Se elevaron peticiones a la Diputación y al Gobierno (ahora presidido por Cánovas), recibiéndose 2.000 y 4.000 pesetas respectivamente. También llegó un donativo de 1.500 pesetas del abogado, benefactor y político conservador, el consaburense Gumersindo Díaz-Cordovés (1855-1921). A pesar de estas cuantías el Ayuntamiento no cubría los gastos aplicados en el hospital de coléricos, en medicinas, alimentos, fumigaciones, limosnas, pagos de facultativos, personal, obras, etc. Las carencias reales para atajar todos los frentes se manifestaban con el paso de las semanas.
El 15 de octubre, Saturnino Milego, director de El Nuevo Ateneo, pedía a otros colegas la publicación de las medidas dispuestas por el municipio para atender la epidemia que ahora decaían. Lo hacía tras una cercana vivencia que revelaba la no desinfección de efectos, la supresión de los auxilios médicos y la falta de inmediatez para cremar los enseres del fallecido junto a su traslado y entierro en la misma jornada. Pero el fin de la pandemia estaba próximo.
El 30 de octubre se celebraba un Te Deum en la Catedral al darse por superada la epidemia tras «cuatro larguísimos meses». Días después abrían el Instituto, las Escuelas Normales, el Seminario y la Academia General Militar. Una gaceta añadía: «nuestras calles se van cuajando de alumnos militares, civiles y eclesiásticos». Por fin, en noviembre llegaba un alivio enviado por el Gobierno, de 20.000 pesetas, procedente de un crédito estatal de 3,5 millones habilitado para paliar aquella grave crisis.
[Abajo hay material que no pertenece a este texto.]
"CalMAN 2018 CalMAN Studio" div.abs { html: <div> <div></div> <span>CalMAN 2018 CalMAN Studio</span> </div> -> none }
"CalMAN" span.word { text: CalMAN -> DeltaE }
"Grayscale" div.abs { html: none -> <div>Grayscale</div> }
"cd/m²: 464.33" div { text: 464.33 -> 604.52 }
Según el médico Moraleda y Esteban, la epidemia circuló en Toledo de mayo a noviembre de 1890, brotando con «cólicos coleriformes aislados» para tomar después el carácter «de cólera epidémico» y cesar en otoño con coleriformes curables. Pedro Gallardo, cirujano del Hospital Provincial, publicó, en 1891, su Tratamiento del cólera grave por la inyecciones intravenosas, subcutáneas y rectales de suero artificial.
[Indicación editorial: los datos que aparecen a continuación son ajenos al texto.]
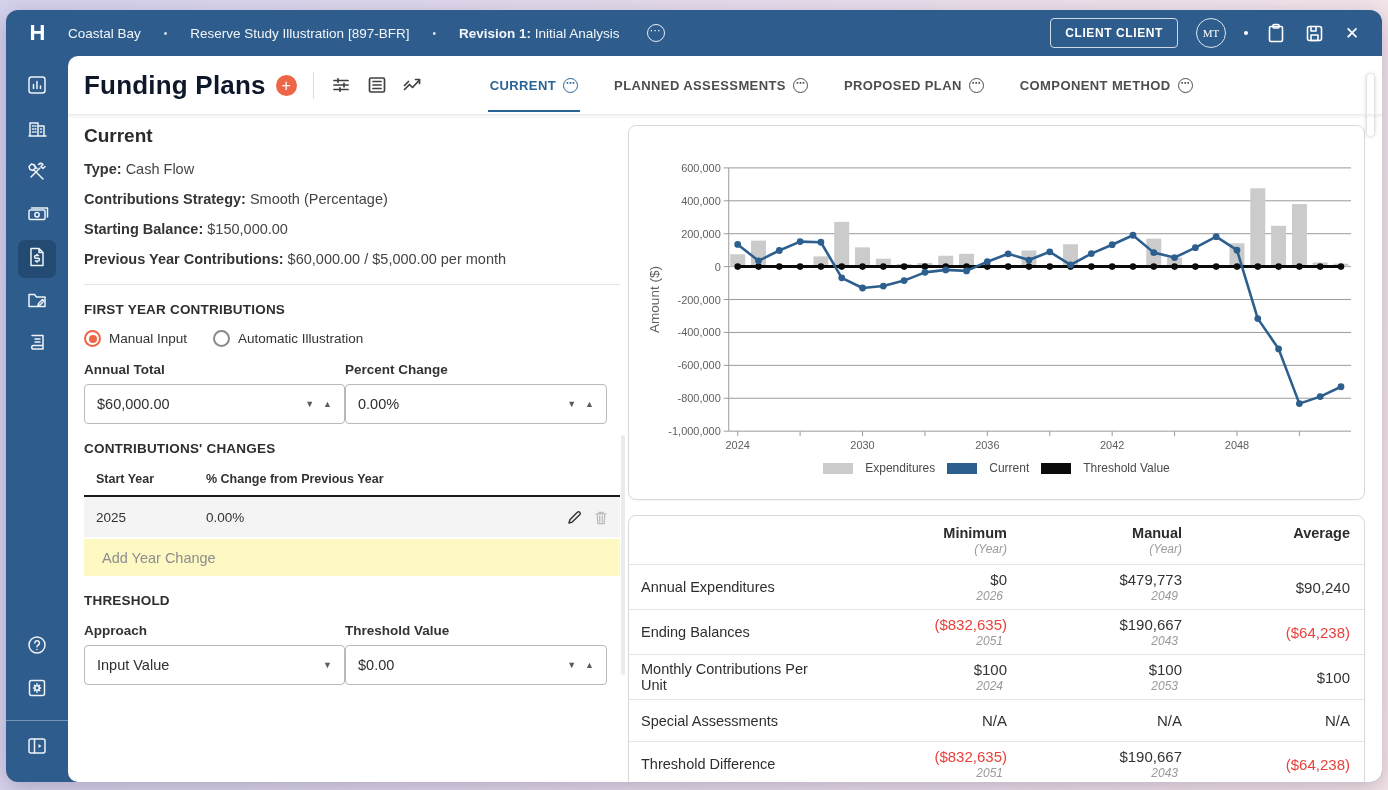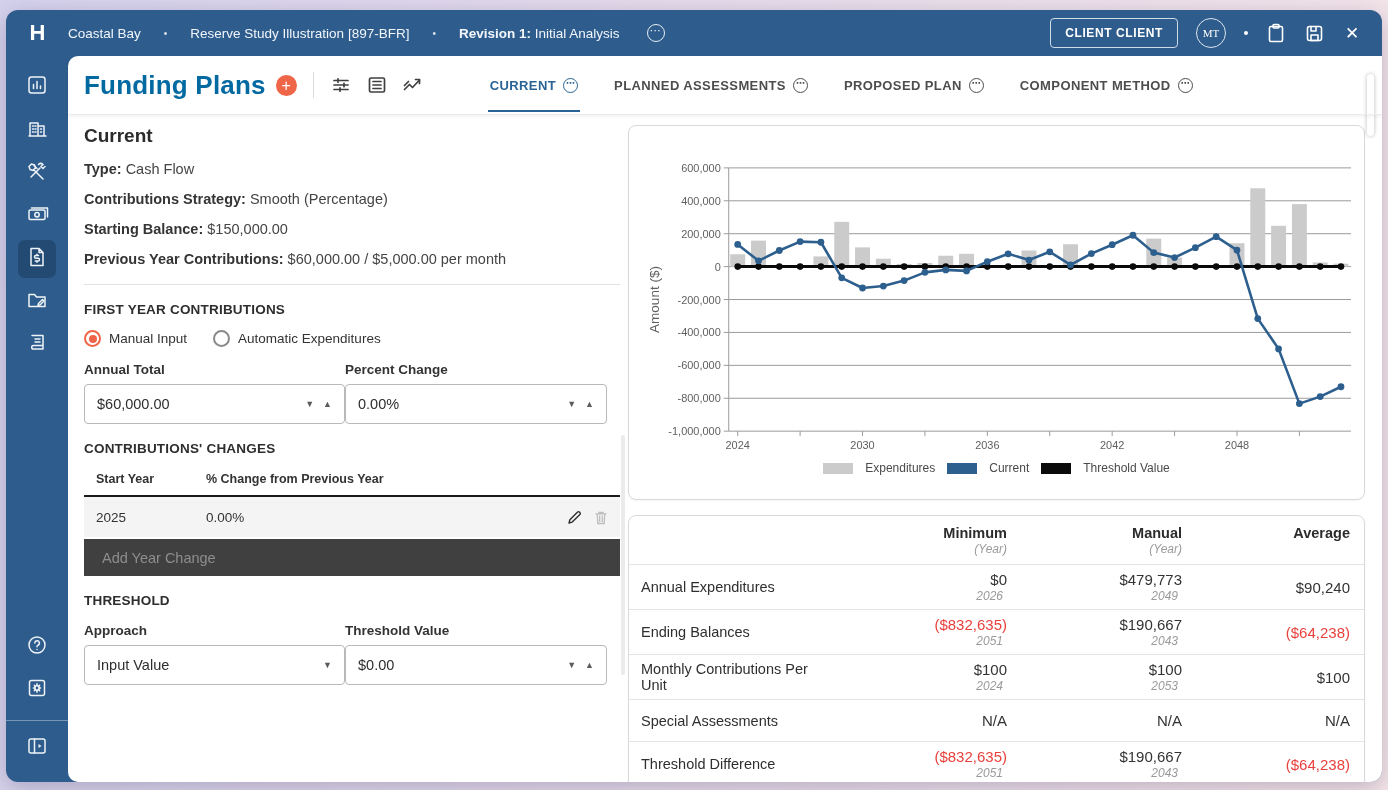"Funding Plans" .page-title { color: #0369a1 -> #0f172a }
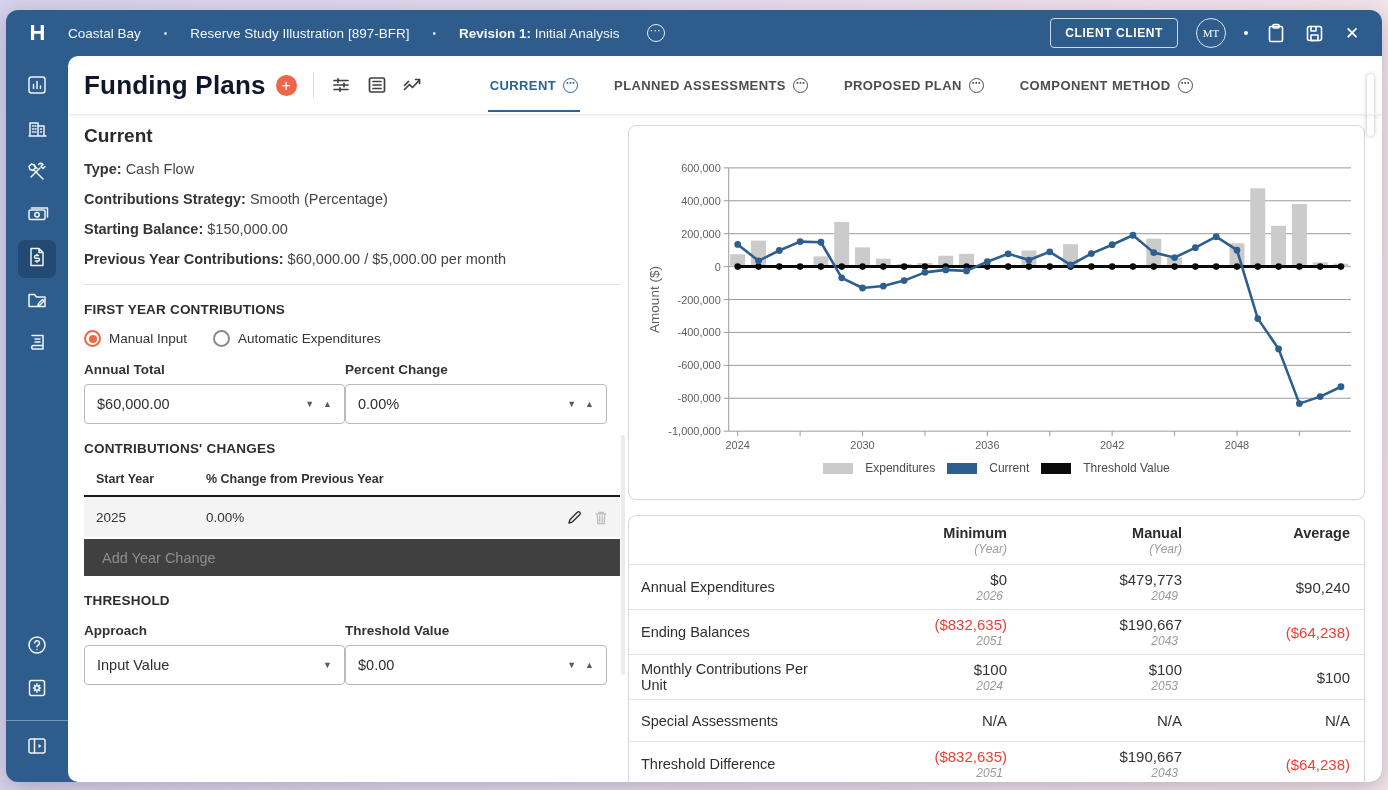"Automatic Expenditures" span { text: Expenditures -> Illustration }
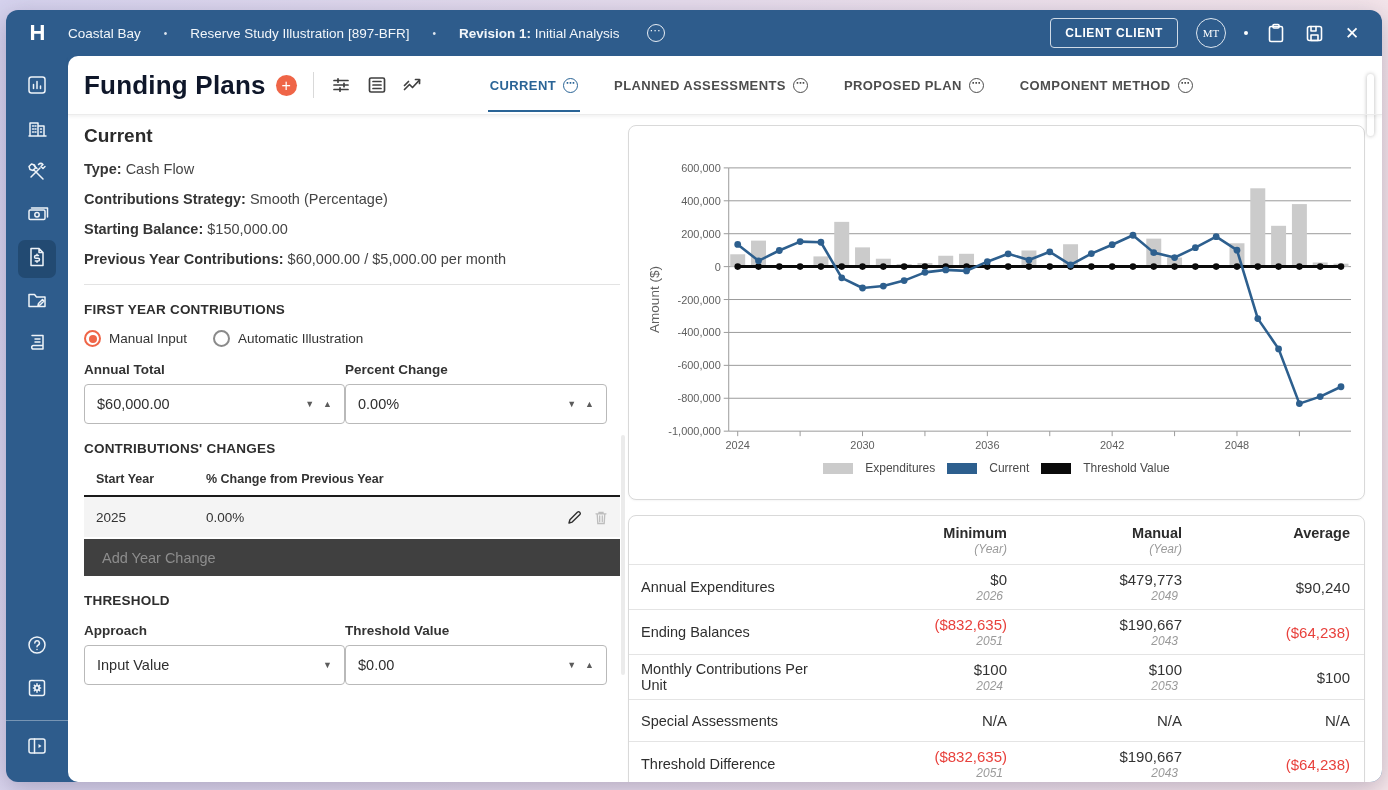"Add Year Change" .cc-add { background: #404040 -> #fef9c3 }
Aquello era el resultado de una particular investigación con profusión de ensayos, casos y datos que veía como «un útil recurso que, llegado el día, se podría administrar (…) en forma de bebida para evitar a los pacientes los sufrimientos y peligros que llevan consigo y, al Médico, los que exige su empleo». La vigencia del cólera iría amortiguándose en el nuevo siglo XX para convivir con la viruela, el tifus, el sarampión, la tuberculosis y la gripe, causas de muchas muertes reseñadas durante años en las estadísticas oficiales.